Archibald Willard, Friend to Hugo Max Schmitz of Schmitz-Horning Co.

February 27, 2017

By Janet Dodrill

Hugo Max Schmitz I (late 1800s).  (Schmitz family archives)

Hugo Max Schmitz I (late 1800s). (Schmitz family archives)

It is believed that in the 1890s, a promising artist left his family and relatives in Milwaukee, Wisconsin, and made his way to Cleveland, perhaps attracted to its thriving art community. He was Hugo Max Schmitz (1867-1938), my great grandfather, and in his mid-30s. Hugo, of German descent, joined Cleveland’s Art Club (formerly know as The Bohemians) and attended regular drawing sessions in its location above City Hall, and participated in their exhibits and possibly traveled abroad with other artists.

President of the established Art Club (and also co-founder and trustee) at the time was notable northeast Ohio artist Archibald MacNeal Willard (1836-1918).
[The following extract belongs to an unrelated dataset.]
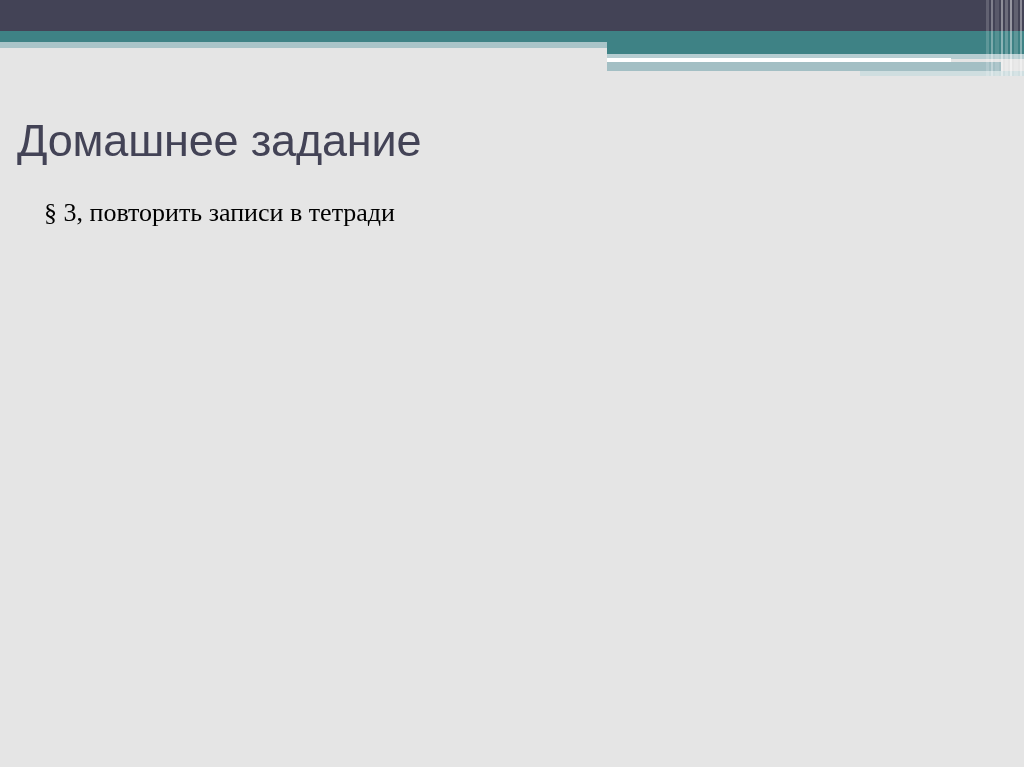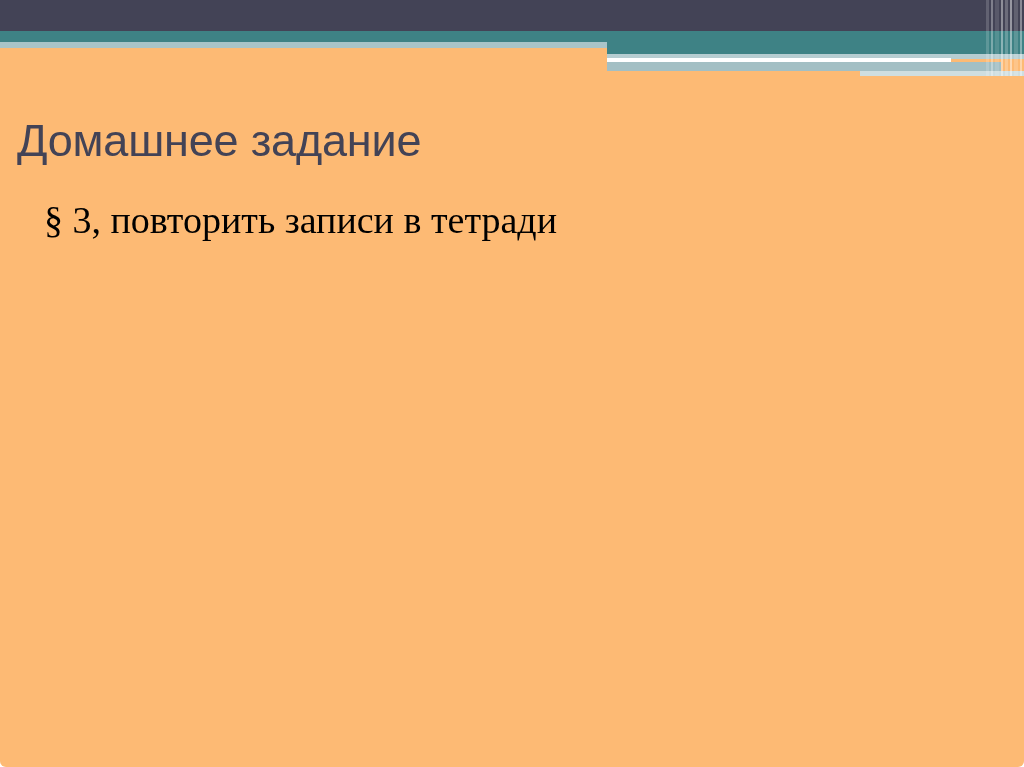"Домашнее задание" .slide { background: #fdba74 -> #e5e5e5; border-radius: 6px -> none }
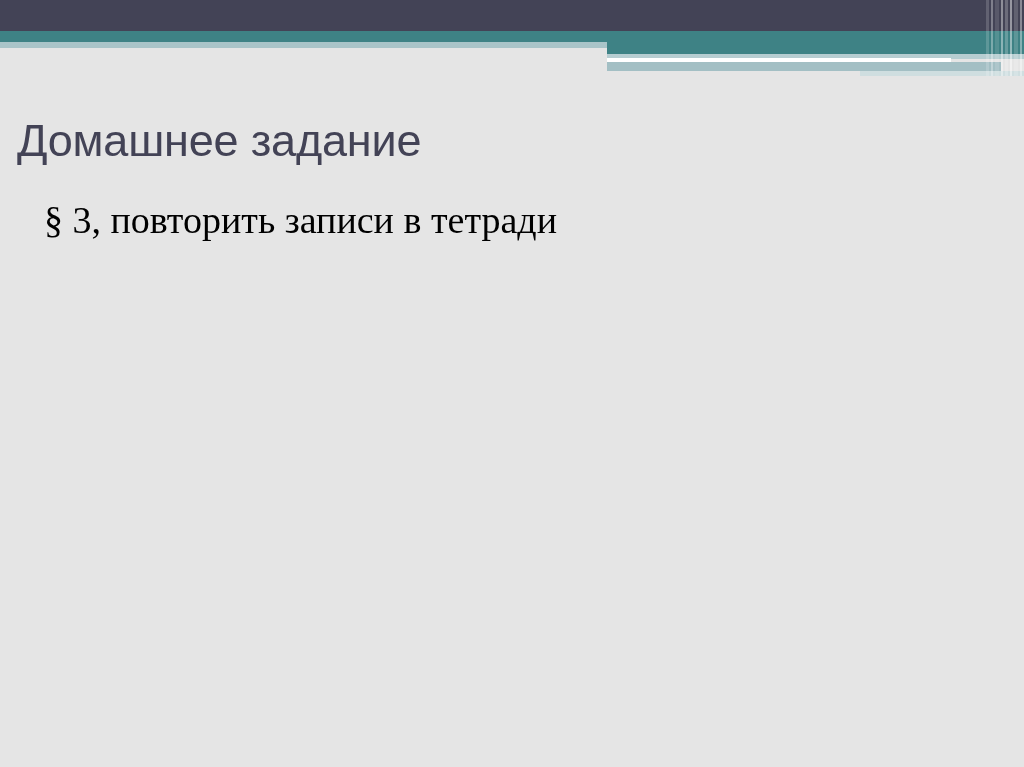"§ 3, повторить записи в" .body-line { font-size: 38px -> 26px }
He was best known for his painting of The Spirit of ’76. He was born in Bedford, Ohio and at the age of 17 moved to Wellington, Ohio. There is a museum in Wellington in his honor.

Photo portrait of Archibald Willard, restored (Schmitz family archives).

Photo portrait of Archibald Willard, restored (Schmitz family archives).

Archibald Willard was a prolific artist who worked in a variety of mediums and subject matters. He was a talented portrait artist as well as landscape artist.

In addition to the Wellington museum, several Cleveland museums carry his work including the Cleveland Museum of Art and Cleveland History Center/Western Reserve Historical Society. A dedicated plot just east of Cleveland City Hall is known as Willard Park.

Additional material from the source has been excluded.